Wednesday, December 14, 2011

Logs in NLP

In http://www.or-exchange.com/questions/4214/entropy-maximization-log0-ampl-tricks someone seems to claim that:

y=log(x),
x.lo = 0.001

is not good modeling practice. I don’t agree: the better NLP solvers don’t evaluate nonlinear functions outside their bounds. And from my more than 20 year experience in nonlinear modeling: I have used this construct all the time.

A large percentage of NLPs that fail can be fixed by looking into specifying:

  • better bounds
  • better starting point
  • and better scaling

The comment below talks about IPOPT. No, even IPOPT will not evaluate nl funcs outside their bounds (come on, it is an interior point code!!). See  http://drops.dagstuhl.de/volltexte/2009/2089/pdf/09061.WaechterAndreas.Paper.2089.pdf . Slight complication is bound_relax_factor, but in practice that is not a problem. Maybe the poster is confusing infeasibility and interior points: a point can be inside the bounds but still be infeasible.

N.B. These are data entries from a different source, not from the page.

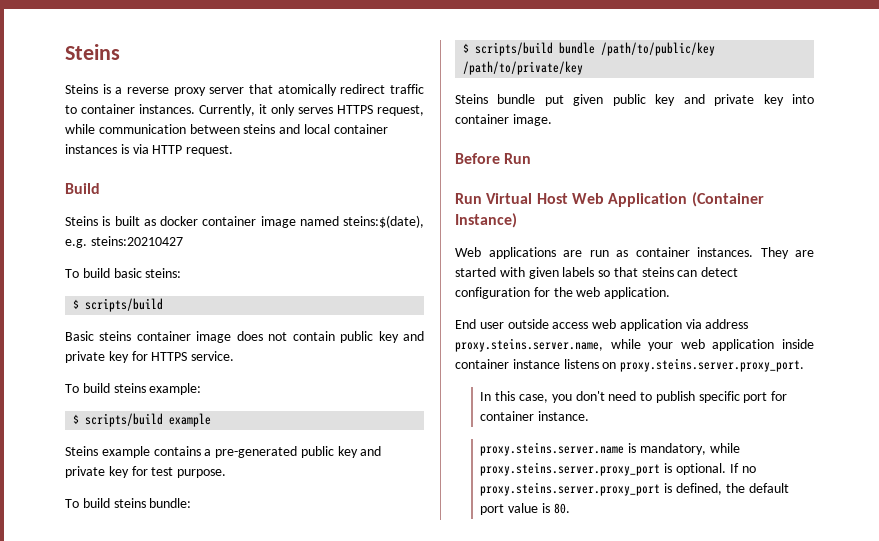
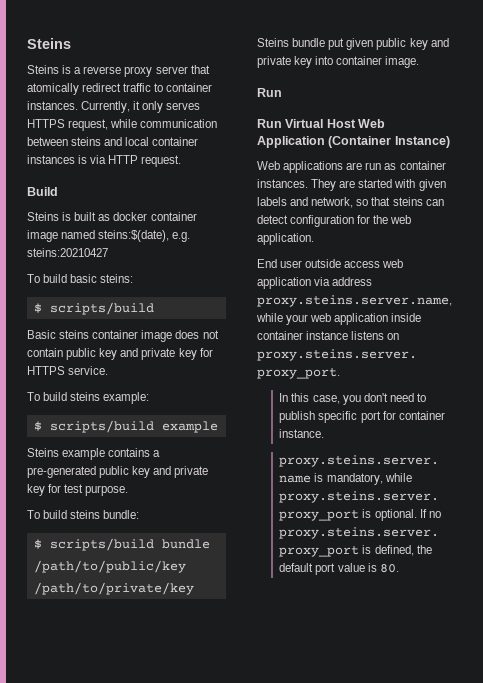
[455,153,500,164] Before -> (420, 62) none
(595, 272) none -> [290,197,354,208] and network,

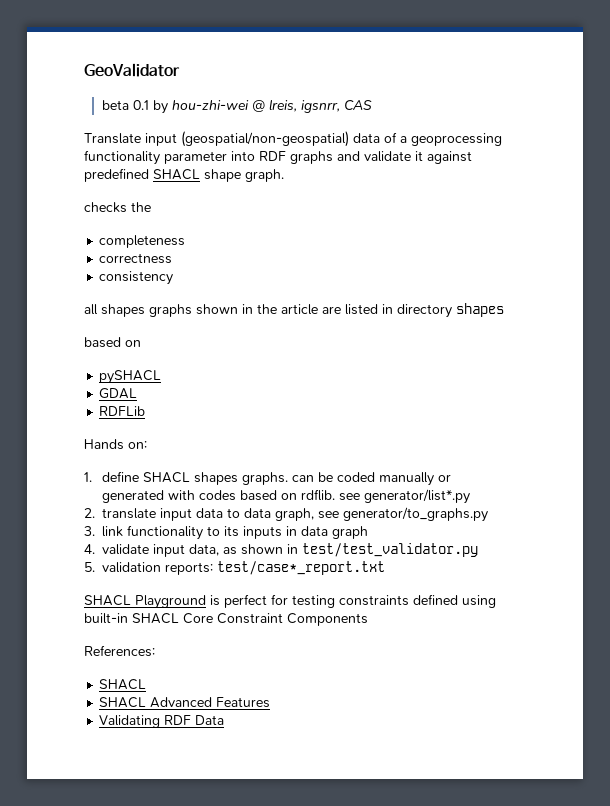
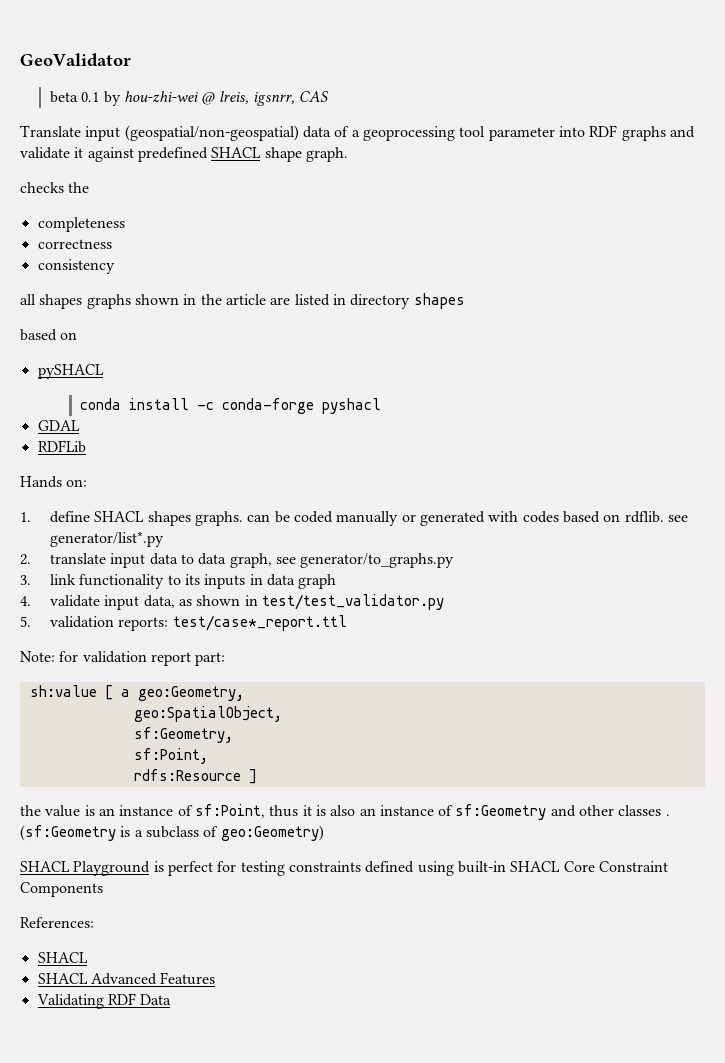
[84,150,160,165] functionality -> [459,126,486,137] tool
(162, 377) none -> [80,398,382,414] // conda install -c conda-forge pyshacl
[217,561,385,575] test/case*_report.txt -> [172,615,347,631] [20,651,226,666] [29,685,244,701] [133,706,282,722] [133,727,233,743] [133,748,208,764] [133,769,257,784] [20,804,670,820] [20,825,324,841] test/case*_report.ttl // Note: for validation report part: // sh:value [ a geo:Geometry, // geo:SpatialObject, // sf:Geometry, // sf:Point, // rdfs:Resource ] // the value is an instance of sf:Point, thus it is also an instance of sf:Geometry and other classes . (sf:Geometry is a subclass of geo:Geometry)

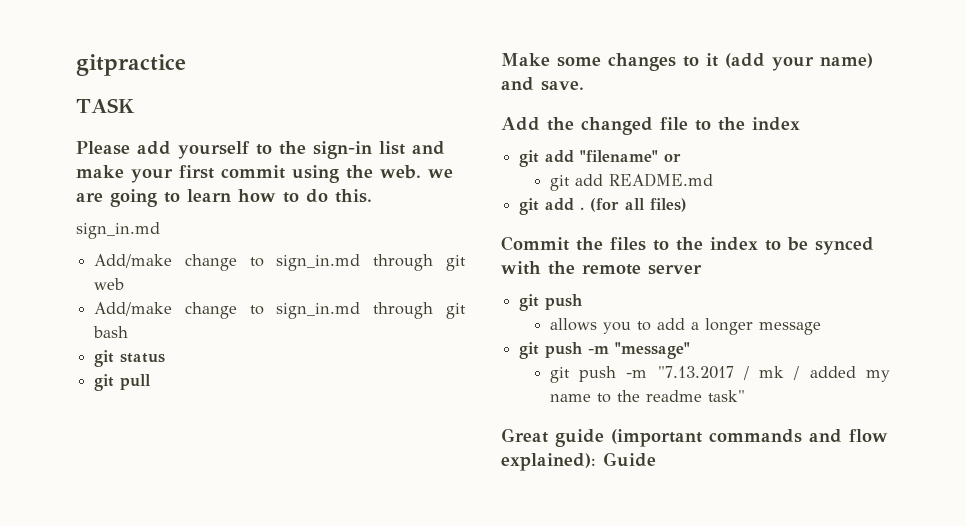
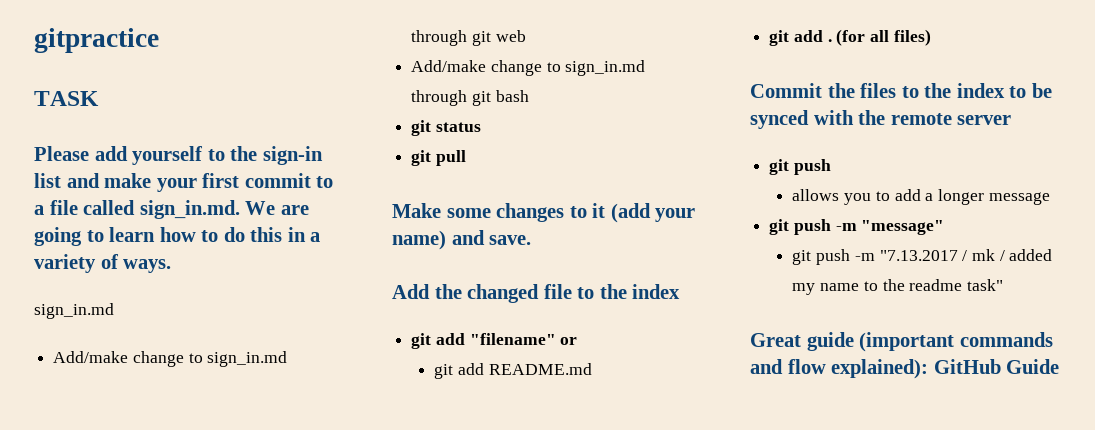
[292,165,453,183] using the web. we -> [316,176,334,188] [34,200,276,219] to a file called sign_in.md. We
[335,189,372,203] this. -> [250,227,321,242] [34,254,172,273] this in a variety of ways.
(596, 462) none -> [933,359,1001,374] GitHub

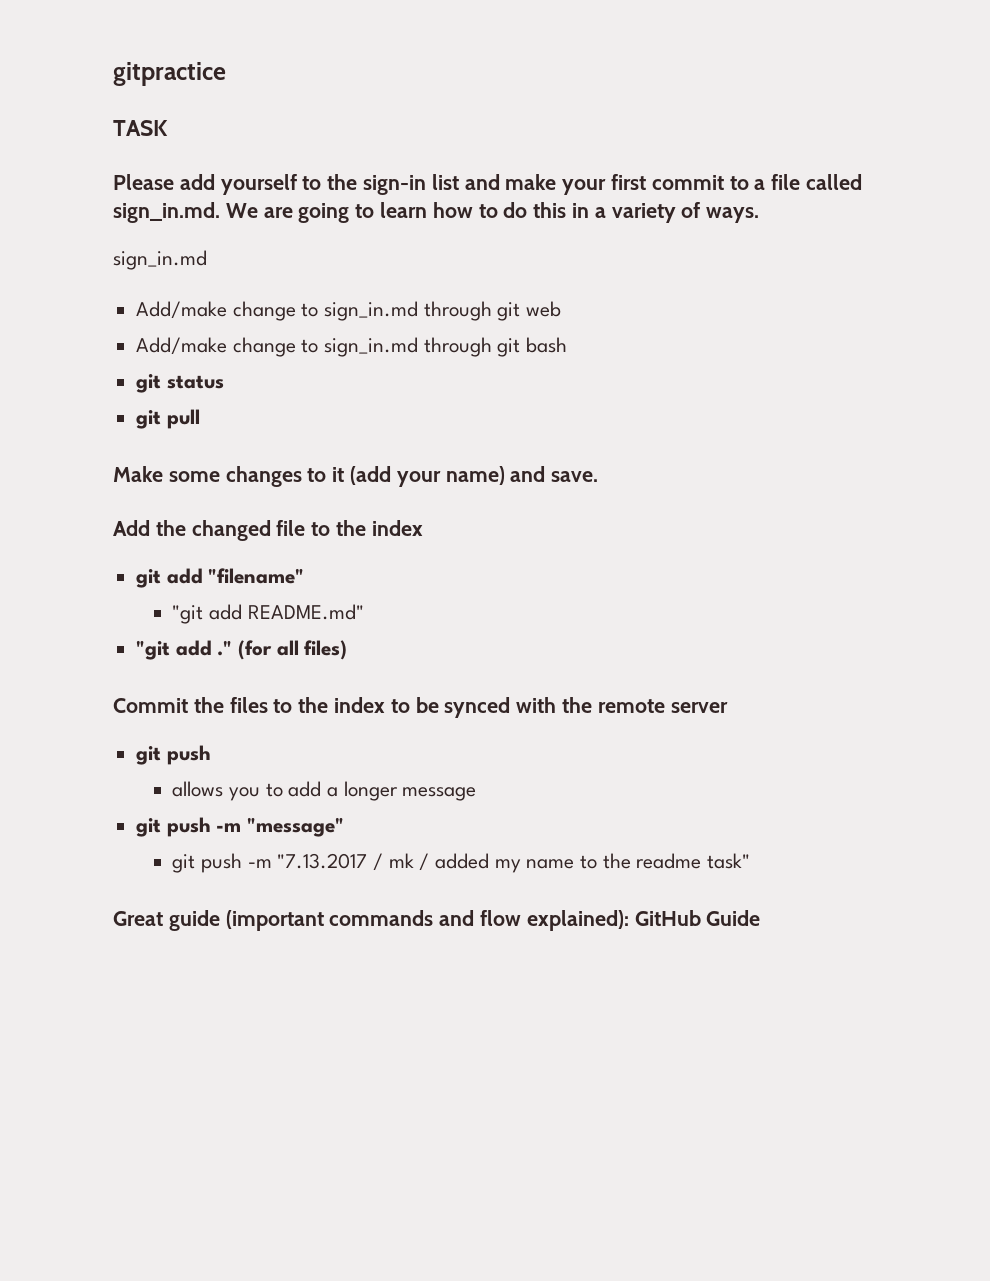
[560,337,578,345] [434,363,592,379] [769,30,832,46] or // git add README.md // git add . -> [172,604,364,624] [136,640,233,660] // "git add README.md" // "git add ."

Apart from this remark, indeed IPOPT is an excellent solver. It is a fantastic complement to the well-known active-set solvers like CONOPT, MINOS and SNOPT. If you have large models with many superbasics: these solvers tend to have problems with that, while an interior point algorithm does not really care.

3 comments:

  1. "the better NLP solvers don’t evaluate nonlinear functions outside their bounds"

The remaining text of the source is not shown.